The Torah is telling us that Esau was surprised. This was the first conversation that his father Isaac had with Jacob after being misled to give Jacob the blessing. He had expected his father to rebuke his brother for stealing the blessings. Instead, Isaac had blessed him and told him to marry a girl from within the family.

Esau suddenly realized that he had fallen out of favor with his parents. And he knew exactly why. Just a few short verses earlier, we read that Esau had married two Canaanite girls, to the displeasure of his parents. 

Seeing his parents’ command to his brother, he suddenly understood that marrying those girls had been the mistake of his life. He realized that his parents no longer saw him as the future of their family, and were building their hopes on Jacob, who was on his way to build a family with ‘a member of the tribe.’ 

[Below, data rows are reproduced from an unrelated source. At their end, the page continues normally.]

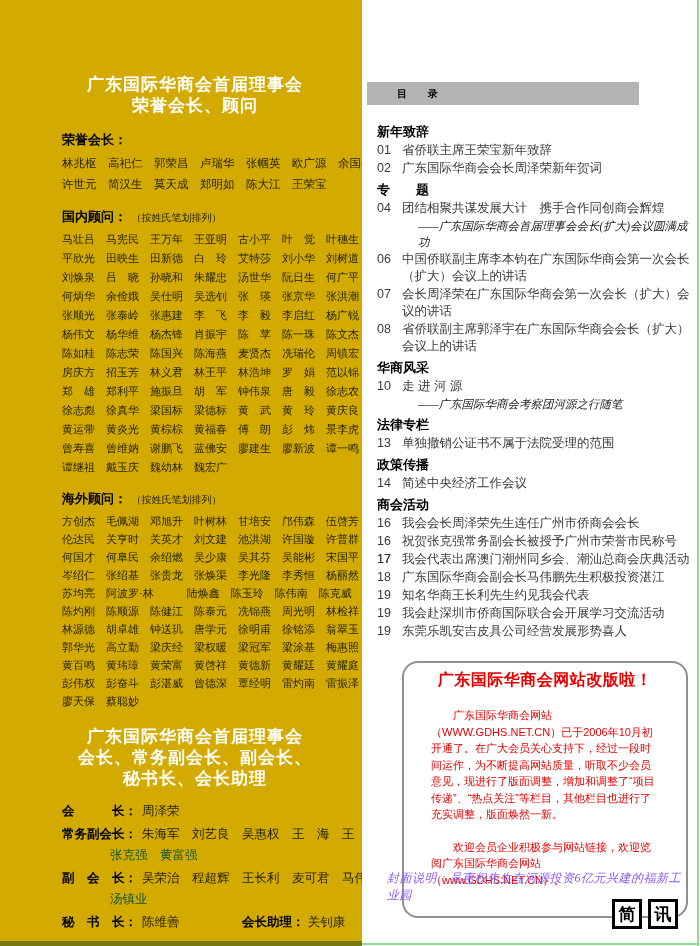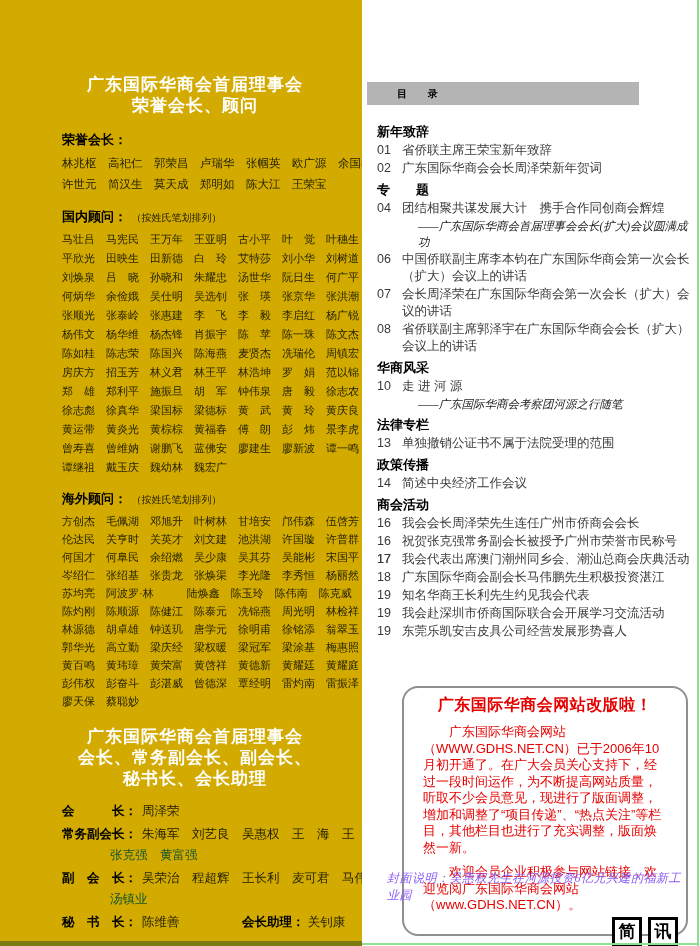--- a/index.html
+++ b/index.html
@@ -67,7 +67,7 @@
   }
   
   .notice{
-    position:absolute;left:40px;top:686px;width:286px;box-sizing:border-box;
+    position:absolute;left:40px;top:661px;width:286px;box-sizing:border-box;
     border:2px solid #8f8f8f;border-radius:16px;background:#fff;
     padding:7px 11px 12px 11px;
   }

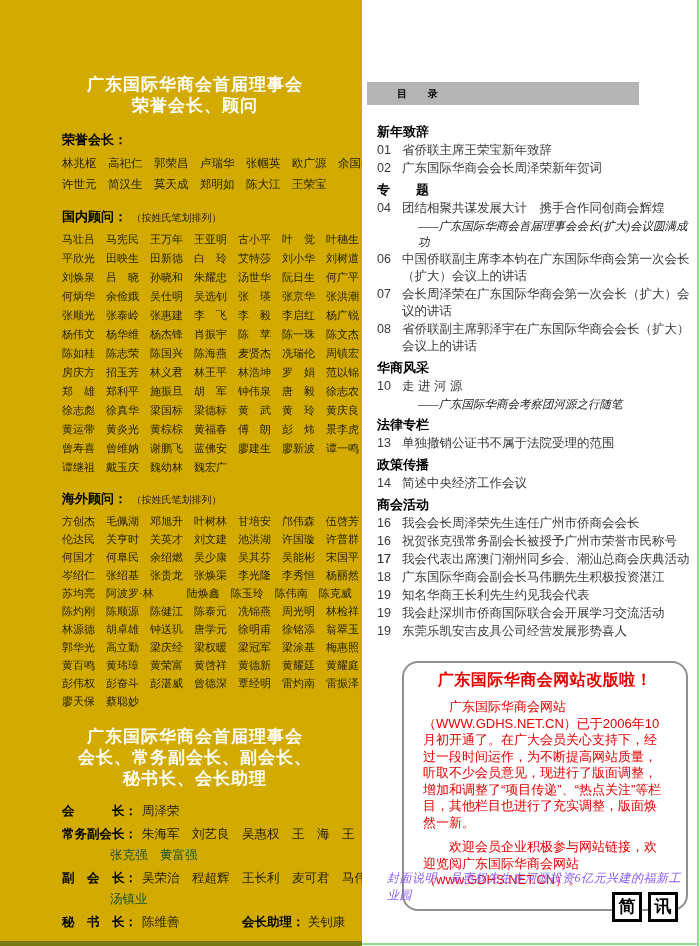--- a/index.html
+++ b/index.html
@@ -76,7 +76,7 @@
     margin:0 0 4px 0;letter-spacing:0.5px;
   }
   .notice p{
-    color:#E60000;font-size:13px;line-height:16.5px;margin:8px;text-indent:2em;
+    color:#E60000;font-size:11px;line-height:16.5px;margin:16px;text-indent:2em;
     font-family:"Liberation Sans", sans-serif;
   }
   .badge{position:absolute;right:8px;bottom:-13px;display:flex;gap:6px;}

At that moment, he realized that he didn’t deserve his father’s blessing. Instead of trying to kill his brother, he decided to amend his ways. At the close of the Torah portion, Esau marries his cousin, the daughter of his uncle Ishmael. He didn’t divorce his previous wives, but it was a step in the right direction. 

Keep it in the Family

The Rebbe once spoke about the accusation that Jews are racist for claiming that there is a distinction between Jews and non-Jews. The Rebbe rejected the claim for the basic reason that Judaism is not an ethnicity. At any moment, any human-being can undergo a Halachic conversion and become a Jew (Toras Menachem vol. 69 pg. 165).

In the 1970s, Chase Bank had an advertisement: In Chase Bank you have a friend. When Israel’s Bank Leumi opened a branch in Manhattan, their advertisement read, “Chase Bank is your friend, but Bank Leumi is mishpacha.”